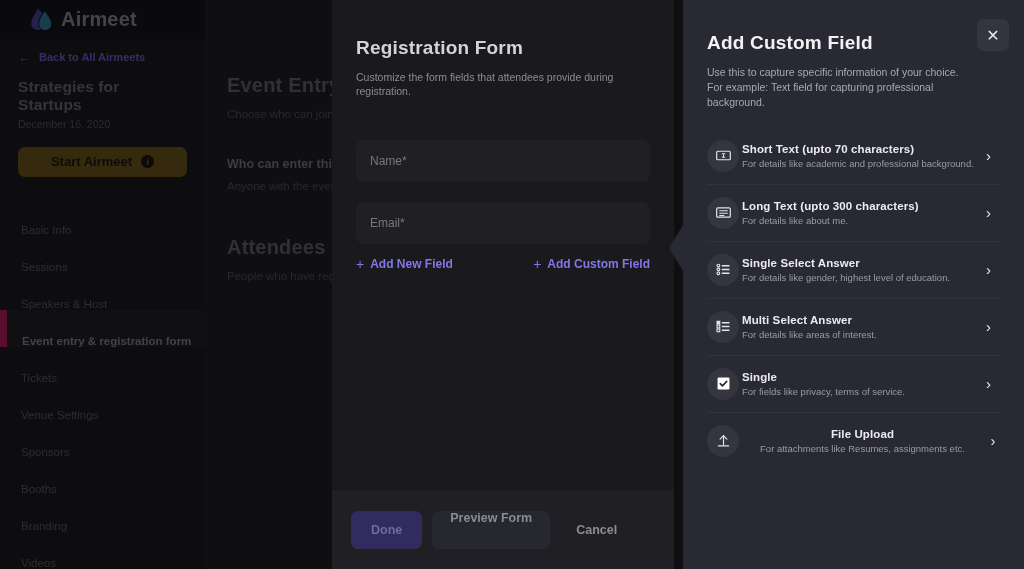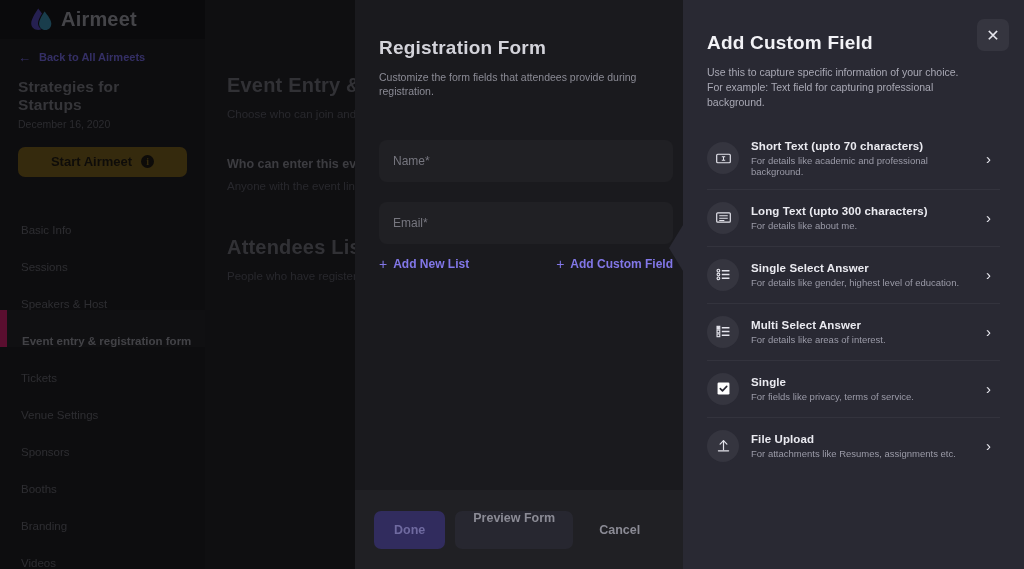--- a/index.html
+++ b/index.html
@@ -111,7 +111,7 @@
 
   
   .form-panel {
-    position: absolute; left: 355px; top: 0;
+    position: absolute; left: 332px; top: 0;
     width: 342px; height: 569px;
     background: #1a1a1e;
     display: flex; flex-direction: column;

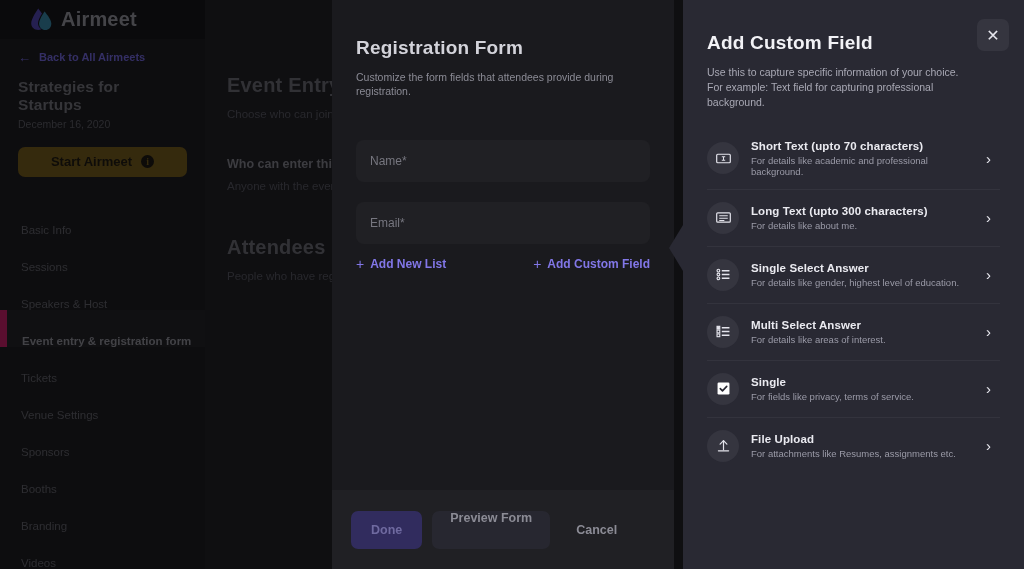--- a/index.html
+++ b/index.html
@@ -191,7 +191,7 @@
   .field-list { margin-top: 17px; padding: 0 24px; }
   .field-item {
     display: flex; align-items: center;
-    gap: 12px;
+    gap: 3px;
     padding: 12px 0;
     border-bottom: 1px solid #33333d;
   }

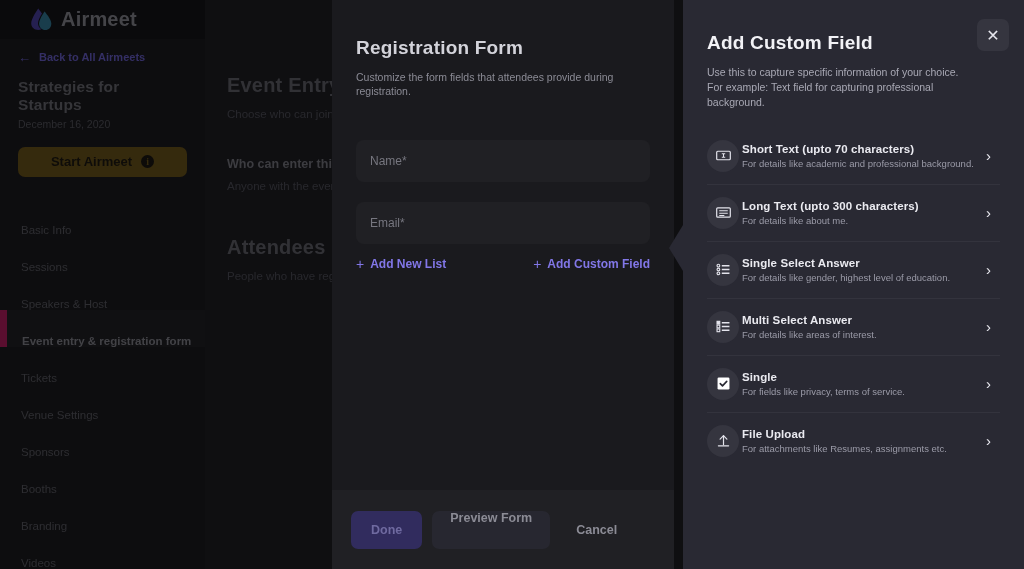--- a/index.html
+++ b/index.html
@@ -297,7 +297,7 @@
       <div class="add-row">
         <div class="add-link">
           <span class="add-plus">+</span>
-          <span>Add New List</span>
+          <span>Add New Field</span>
         </div>
         <div class="add-link">
           <span class="add-plus">+</span>

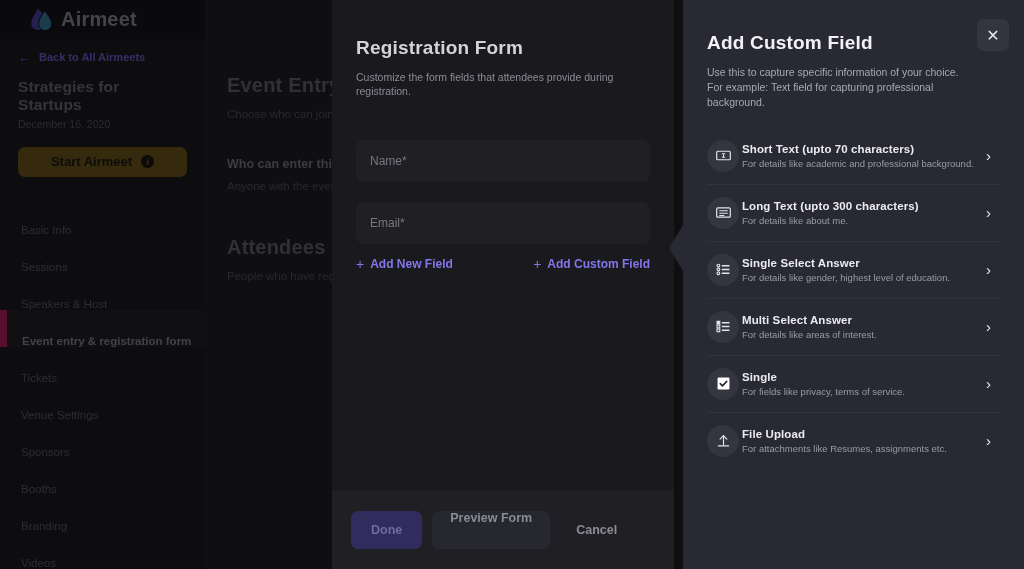--- a/index.html
+++ b/index.html
@@ -195,7 +195,7 @@
     padding: 12px 0;
     border-bottom: 1px solid #33333d;
   }
-  .field-item:last-child { border-bottom: none; }
+  .field-item:last-child { border-bottom: none; text-align: center; }
   .fi-icon {
     flex: 0 0 32px;
     width: 32px; height: 32px; border-radius: 50%;

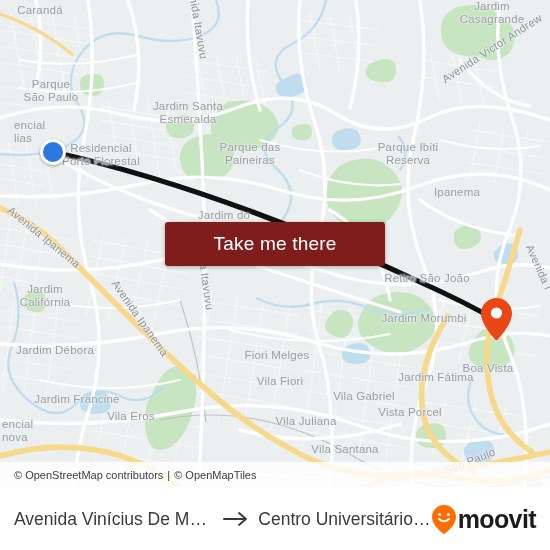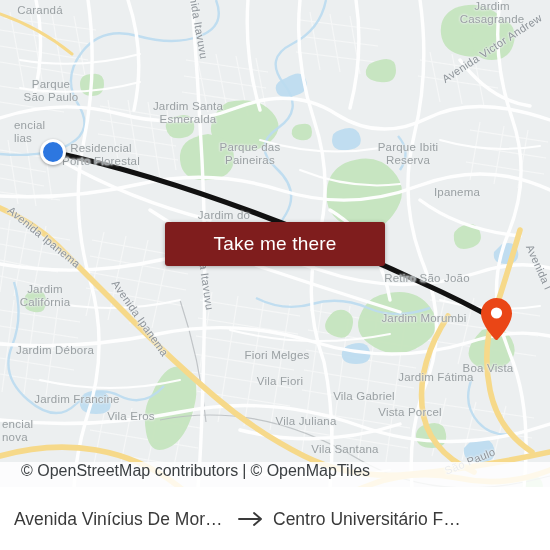--- a/index.html
+++ b/index.html
@@ -65,9 +65,9 @@
   #attribution{
     position:absolute;left:0;top:462px;width:550px;height:25px;
     background:rgba(255,255,255,.82);
-    display:flex;
-    box-sizing:border-box;padding-left:21px;
-    font-size:16px;color:#3c4043;
+    display:flex;align-items:center;
+    box-sizing:border-box;padding-left:14px;
+    font-size:11px;color:#3c4043;
   }
   #attribution .sep{padding:0 4px;color:#3c4043;}
 

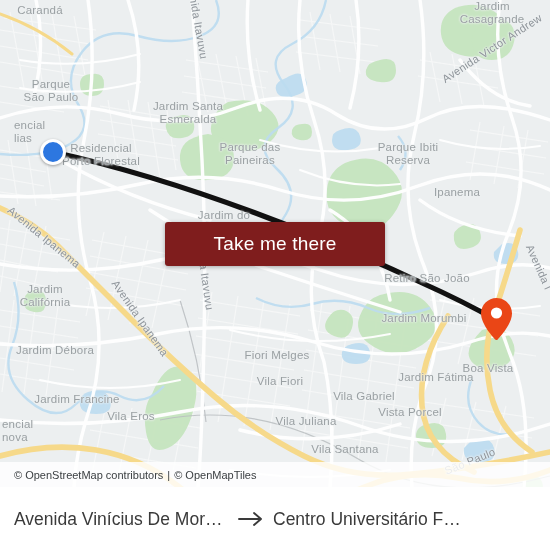--- a/index.html
+++ b/index.html
@@ -306,6 +306,15 @@
       <span class="ep">Centro Universitário F…</span>
     </div>
 
+    <div id="moovit-logo">
+      <svg width="26" height="30" viewBox="0 0 26 30">
+        <path d="M13 1 C6.4 1 1 6.3 1 12.9 c0 8.2 10.2 15.8 11.1 16.5 a1.4 1.4 0 0 0 1.8 0 C14.8 28.7 25 21.1 25 12.9 25 6.3 19.6 1 13 1 z" fill="#ff6d00"></path>
+        <circle cx="8.6" cy="10.6" r="1.5" fill="#ffffff"></circle>
+        <circle cx="17.4" cy="10.6" r="1.5" fill="#ffffff"></circle>
+        <path d="M8 15 q5 4.6 10 0" fill="none" stroke="#ffffff" stroke-width="2" stroke-linecap="round"></path>
+      </svg>
+      <span id="moovit-wordmark">moovit</span>
+    </div>
   </div>
 </div>
 

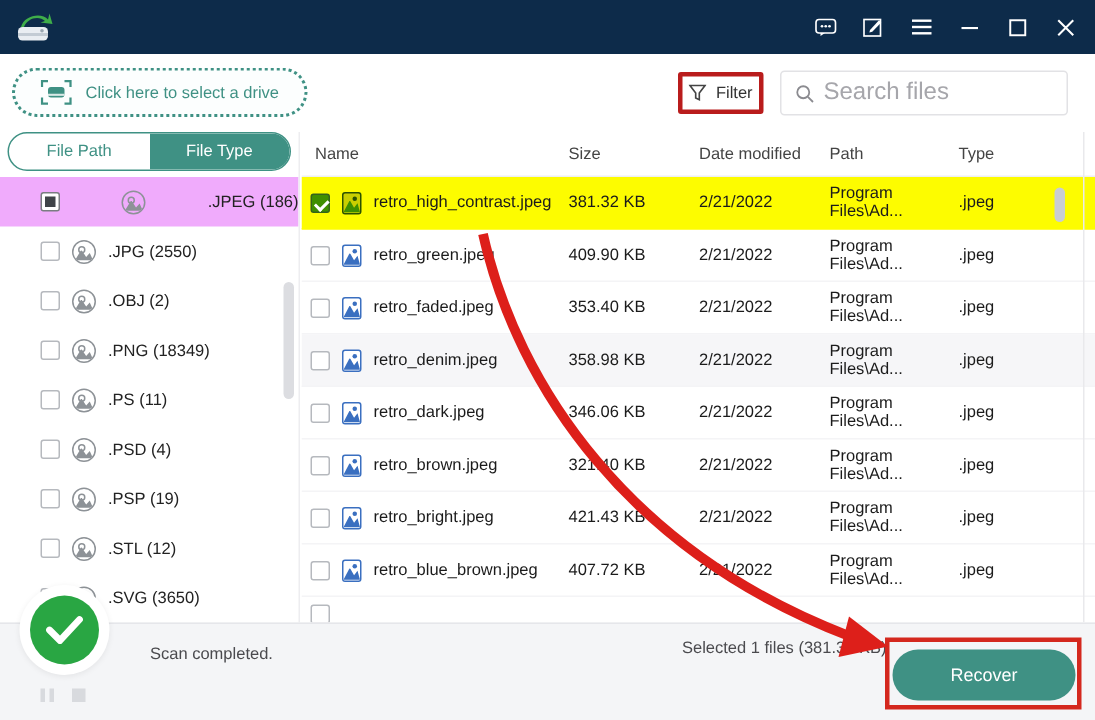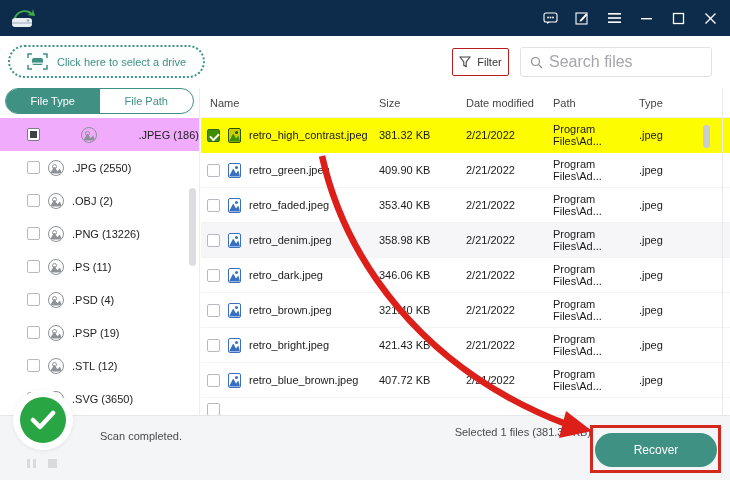--- a/index.html
+++ b/index.html
@@ -23,7 +23,7 @@
                 display:flex; align-items:center; justify-content:center; gap:9px;
                 color:#3f9184; font-size:11px; cursor:pointer; }
   .filter-btn { position:absolute; left:452px; top:12px; width:57px; height:28px;
-                background:#fff; border:1px solid #b91c1c; border-radius:2px;
+                background:#fff; border:3px solid #b91c1c; border-radius:2px;
                 display:flex; align-items:center; justify-content:center; gap:6px;
                 font-size:11px; color:#333; cursor:pointer; }
   .search-box { position:absolute; left:520px; top:11px; width:192px; height:30px;

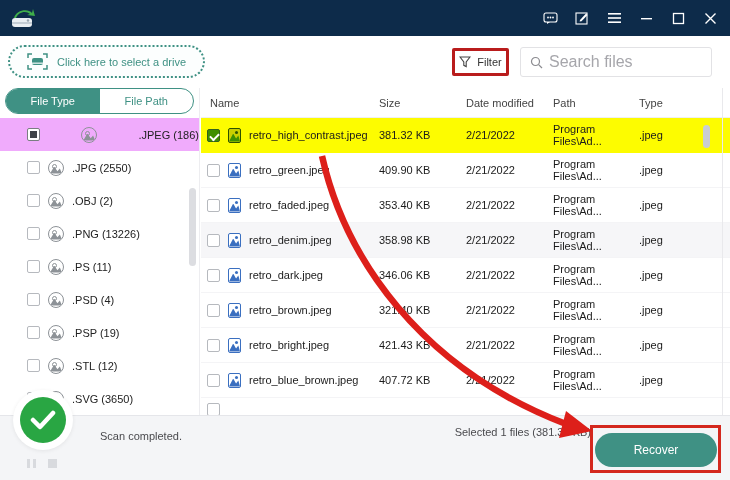--- a/index.html
+++ b/index.html
@@ -195,8 +195,8 @@
 
   <div class="sidebar">
     <div class="tabs">
+      <div class="tab">File Path</div>
       <div class="tab active">File Type</div>
-      <div class="tab">File Path</div>
     </div>
     <div class="side-list">
 

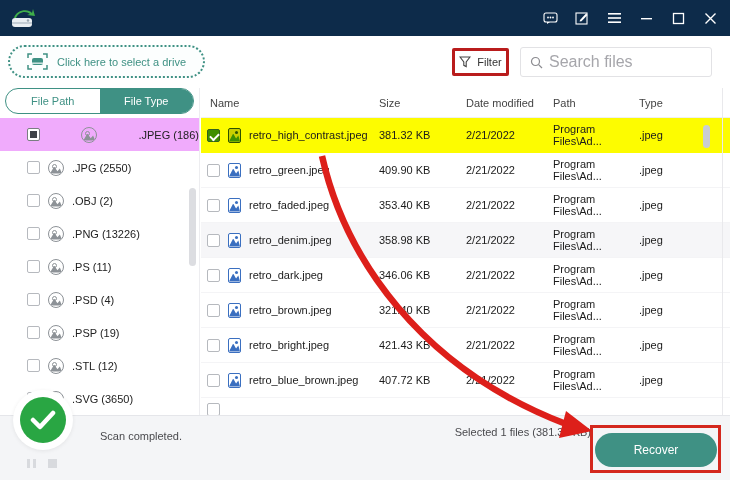--- a/index.html
+++ b/index.html
@@ -221,7 +221,7 @@
         <div class="side-item">
           <span class="cb"></span>
           <span class="pic-icon"></span>
-          <span>.PNG (13226)</span>
+          <span>.PNG (18349)</span>
         </div>
 
         <div class="side-item">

◆ What is expected ◆
The entries above, without their pictures, should be written out exactly.

◆ Exercise output ◆
--- a/index.html
+++ b/index.html
@@ -111,7 +111,7 @@
 
   
   .form-panel {
-    position: absolute; left: 355px; top: 0;
+    position: absolute; left: 332px; top: 0;
     width: 342px; height: 569px;
     background: #1a1a1e;
     display: flex; flex-direction: column;

--- a/index.html
+++ b/index.html
@@ -191,7 +191,7 @@
   .field-list { margin-top: 17px; padding: 0 24px; }
   .field-item {
     display: flex; align-items: center;
-    gap: 12px;
+    gap: 3px;
     padding: 12px 0;
     border-bottom: 1px solid #33333d;
   }

--- a/index.html
+++ b/index.html
@@ -297,7 +297,7 @@
       <div class="add-row">
         <div class="add-link">
           <span class="add-plus">+</span>
-          <span>Add New List</span>
+          <span>Add New Field</span>
         </div>
         <div class="add-link">
           <span class="add-plus">+</span>

--- a/index.html
+++ b/index.html
@@ -195,7 +195,7 @@
     padding: 12px 0;
     border-bottom: 1px solid #33333d;
   }
-  .field-item:last-child { border-bottom: none; }
+  .field-item:last-child { border-bottom: none; text-align: center; }
   .fi-icon {
     flex: 0 0 32px;
     width: 32px; height: 32px; border-radius: 50%;

--- a/index.html
+++ b/index.html
@@ -65,9 +65,9 @@
   #attribution{
     position:absolute;left:0;top:462px;width:550px;height:25px;
     background:rgba(255,255,255,.82);
-    display:flex;
-    box-sizing:border-box;padding-left:21px;
-    font-size:16px;color:#3c4043;
+    display:flex;align-items:center;
+    box-sizing:border-box;padding-left:14px;
+    font-size:11px;color:#3c4043;
   }
   #attribution .sep{padding:0 4px;color:#3c4043;}
 

--- a/index.html
+++ b/index.html
@@ -306,6 +306,15 @@
       <span class="ep">Centro Universitário F…</span>
     </div>
 
+    <div id="moovit-logo">
+      <svg width="26" height="30" viewBox="0 0 26 30">
+        <path d="M13 1 C6.4 1 1 6.3 1 12.9 c0 8.2 10.2 15.8 11.1 16.5 a1.4 1.4 0 0 0 1.8 0 C14.8 28.7 25 21.1 25 12.9 25 6.3 19.6 1 13 1 z" fill="#ff6d00"></path>
+        <circle cx="8.6" cy="10.6" r="1.5" fill="#ffffff"></circle>
+        <circle cx="17.4" cy="10.6" r="1.5" fill="#ffffff"></circle>
+        <path d="M8 15 q5 4.6 10 0" fill="none" stroke="#ffffff" stroke-width="2" stroke-linecap="round"></path>
+      </svg>
+      <span id="moovit-wordmark">moovit</span>
+    </div>
   </div>
 </div>
 

--- a/index.html
+++ b/index.html
@@ -23,7 +23,7 @@
                 display:flex; align-items:center; justify-content:center; gap:9px;
                 color:#3f9184; font-size:11px; cursor:pointer; }
   .filter-btn { position:absolute; left:452px; top:12px; width:57px; height:28px;
-                background:#fff; border:1px solid #b91c1c; border-radius:2px;
+                background:#fff; border:3px solid #b91c1c; border-radius:2px;
                 display:flex; align-items:center; justify-content:center; gap:6px;
                 font-size:11px; color:#333; cursor:pointer; }
   .search-box { position:absolute; left:520px; top:11px; width:192px; height:30px;

--- a/index.html
+++ b/index.html
@@ -195,8 +195,8 @@
 
   <div class="sidebar">
     <div class="tabs">
+      <div class="tab">File Path</div>
       <div class="tab active">File Type</div>
-      <div class="tab">File Path</div>
     </div>
     <div class="side-list">
 

--- a/index.html
+++ b/index.html
@@ -221,7 +221,7 @@
         <div class="side-item">
           <span class="cb"></span>
           <span class="pic-icon"></span>
-          <span>.PNG (13226)</span>
+          <span>.PNG (18349)</span>
         </div>
 
         <div class="side-item">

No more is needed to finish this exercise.